Consistency: Containers ensure that the application runs the same way everywhere, eliminating the “it works on my machine” problem.
Isolation: Containers provide process and resource isolation, ensuring that one container cannot interfere with another, improving security and stability.
Scalability and Speed: Containers can be easily scaled up or down to meet changing workloads and the speed to deploy them is much higher than VMs.
Resource Efficiency: Containers are lightweight and share the host OS kernel, making them more resource-efficient than traditional virtualization. While containers live on top of a host machine and use its resources, they virtualize the host OS unlike VMs that virtualize the underlying hardware. Meaning containers don’t need to have their own OS, making them much more lightweight than VMs, and consequently quicker to spin up.
8.3. What is Docker?#
Docker is a leading containerization platform that has played a major role in popularizing containers. Docker is open-source and it provides a set of tools and services for creating, deploying, and managing containers.
8.4. Docker Components#
Docker Engine: The core component of Docker that acts as a client-server application. It includes:
Docker daemon (
dockerd
) which acts as the server and responds to requests from the client.Docker REST API for communication, and
Docker client which has two alternatives: the command line interface (CLI) named
docker
and the graphical user interface (GUI) application named Docker Desktop.
Images: A snapshot of a file system with the application code and all dependencies needed to run it.
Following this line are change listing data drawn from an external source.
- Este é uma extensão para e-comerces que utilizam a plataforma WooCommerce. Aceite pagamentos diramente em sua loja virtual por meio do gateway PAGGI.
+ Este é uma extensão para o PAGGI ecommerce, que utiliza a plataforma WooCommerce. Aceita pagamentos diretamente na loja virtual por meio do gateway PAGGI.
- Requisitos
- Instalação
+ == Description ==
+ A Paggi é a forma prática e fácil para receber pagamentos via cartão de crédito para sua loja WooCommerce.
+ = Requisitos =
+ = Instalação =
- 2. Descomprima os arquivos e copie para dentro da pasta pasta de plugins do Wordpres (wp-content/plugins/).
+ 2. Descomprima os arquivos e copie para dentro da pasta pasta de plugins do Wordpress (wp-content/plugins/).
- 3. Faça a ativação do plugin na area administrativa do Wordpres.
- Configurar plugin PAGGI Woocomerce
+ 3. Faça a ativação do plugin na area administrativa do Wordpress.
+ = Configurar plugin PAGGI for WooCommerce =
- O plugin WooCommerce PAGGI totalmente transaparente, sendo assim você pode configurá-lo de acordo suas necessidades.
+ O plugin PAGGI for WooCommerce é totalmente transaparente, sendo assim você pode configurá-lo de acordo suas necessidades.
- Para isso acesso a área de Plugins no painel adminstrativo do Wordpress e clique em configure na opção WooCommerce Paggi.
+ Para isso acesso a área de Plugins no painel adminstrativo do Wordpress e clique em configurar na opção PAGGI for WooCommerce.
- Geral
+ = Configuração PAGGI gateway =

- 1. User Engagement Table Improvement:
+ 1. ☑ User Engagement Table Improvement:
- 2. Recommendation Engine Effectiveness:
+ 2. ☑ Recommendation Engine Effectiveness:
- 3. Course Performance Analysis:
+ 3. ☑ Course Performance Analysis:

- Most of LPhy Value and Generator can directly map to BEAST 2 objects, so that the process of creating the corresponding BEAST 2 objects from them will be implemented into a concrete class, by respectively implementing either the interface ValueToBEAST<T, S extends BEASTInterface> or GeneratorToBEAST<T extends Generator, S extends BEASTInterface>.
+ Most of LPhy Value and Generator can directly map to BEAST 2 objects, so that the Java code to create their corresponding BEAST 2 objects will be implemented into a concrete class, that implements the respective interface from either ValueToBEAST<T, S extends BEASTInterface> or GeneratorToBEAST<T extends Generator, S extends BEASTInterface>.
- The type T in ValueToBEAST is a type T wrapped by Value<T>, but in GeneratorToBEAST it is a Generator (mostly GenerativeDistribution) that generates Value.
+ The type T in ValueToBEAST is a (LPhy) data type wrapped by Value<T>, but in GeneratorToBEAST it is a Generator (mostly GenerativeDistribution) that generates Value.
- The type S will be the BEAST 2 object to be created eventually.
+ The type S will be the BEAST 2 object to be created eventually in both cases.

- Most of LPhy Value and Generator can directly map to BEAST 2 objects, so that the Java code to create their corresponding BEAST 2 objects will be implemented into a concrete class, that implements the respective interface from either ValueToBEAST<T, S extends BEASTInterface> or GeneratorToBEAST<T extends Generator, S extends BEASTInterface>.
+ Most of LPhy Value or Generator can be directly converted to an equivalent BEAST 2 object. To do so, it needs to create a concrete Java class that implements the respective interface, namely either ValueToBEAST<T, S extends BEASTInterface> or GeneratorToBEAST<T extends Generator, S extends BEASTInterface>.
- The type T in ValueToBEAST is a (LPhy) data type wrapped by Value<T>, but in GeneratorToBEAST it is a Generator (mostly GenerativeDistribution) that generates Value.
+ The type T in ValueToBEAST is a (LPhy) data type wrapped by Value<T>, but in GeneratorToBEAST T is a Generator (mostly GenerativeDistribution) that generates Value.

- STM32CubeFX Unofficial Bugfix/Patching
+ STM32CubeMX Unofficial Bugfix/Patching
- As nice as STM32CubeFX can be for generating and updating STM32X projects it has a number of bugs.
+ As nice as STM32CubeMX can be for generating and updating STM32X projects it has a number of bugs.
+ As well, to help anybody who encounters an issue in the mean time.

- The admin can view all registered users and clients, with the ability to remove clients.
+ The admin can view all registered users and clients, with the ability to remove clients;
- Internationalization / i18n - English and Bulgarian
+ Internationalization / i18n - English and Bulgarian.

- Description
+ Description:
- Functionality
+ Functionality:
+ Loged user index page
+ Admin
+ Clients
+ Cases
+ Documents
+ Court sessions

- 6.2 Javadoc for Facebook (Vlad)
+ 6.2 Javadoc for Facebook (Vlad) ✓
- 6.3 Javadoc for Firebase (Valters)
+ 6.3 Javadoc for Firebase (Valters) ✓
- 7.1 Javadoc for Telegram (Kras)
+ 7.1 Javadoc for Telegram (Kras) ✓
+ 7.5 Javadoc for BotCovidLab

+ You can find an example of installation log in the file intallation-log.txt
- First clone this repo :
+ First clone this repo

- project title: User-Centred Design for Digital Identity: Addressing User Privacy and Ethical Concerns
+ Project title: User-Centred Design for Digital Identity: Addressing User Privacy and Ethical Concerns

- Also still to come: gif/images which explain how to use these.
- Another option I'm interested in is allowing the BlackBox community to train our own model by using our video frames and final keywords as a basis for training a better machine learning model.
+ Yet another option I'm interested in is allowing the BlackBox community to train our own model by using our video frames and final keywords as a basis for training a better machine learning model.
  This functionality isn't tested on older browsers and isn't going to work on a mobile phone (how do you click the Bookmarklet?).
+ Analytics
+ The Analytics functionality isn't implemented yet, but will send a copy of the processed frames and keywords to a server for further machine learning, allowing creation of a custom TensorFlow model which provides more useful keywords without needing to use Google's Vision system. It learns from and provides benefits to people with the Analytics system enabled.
Images are used to create containers.
Containers: An instance of a Docker image that can run a specific application. Containers are isolated from each other and share the host OS kernel.
Docker Hub: A registry of Docker images containing all available Docker images (link).
8.5. Run Your First Docker Container#
There is a simple Docker image that you can run as a container and also verify that your Docker installation is correct. To do this, execute the following the command:
$ docker run hello-world
8.6. What is a Dockerfile?#
A Dockerfile is a text file that contains the instructions we use to build and run a Docker image. The following aspects of the image are defined:
The base or parent image we use to create the new image
Commands to update the base OS and install additional software
Build artifacts to include, such as a developed application
Services to expose, such as storage and network configuration
Command to run when the container is launched
Note: A base image is an image that uses the Docker scratch
image. The scratch
image is an empty image that doesn’t create a filesystem layer. This image assumes that the application you’re going to run can directly use the host OS kernel. A parent image is an image from which you create your images. For example, instead of creating an image from scratch
and then installing Ubuntu, we’ll rather use an image already based on Ubuntu.
8.7. Useful Docker CLI Commands#
Build an Image
You can use
docker build
command to build a Docker image from a Dockerfile as following:$ docker build -t <NAME:TAG> .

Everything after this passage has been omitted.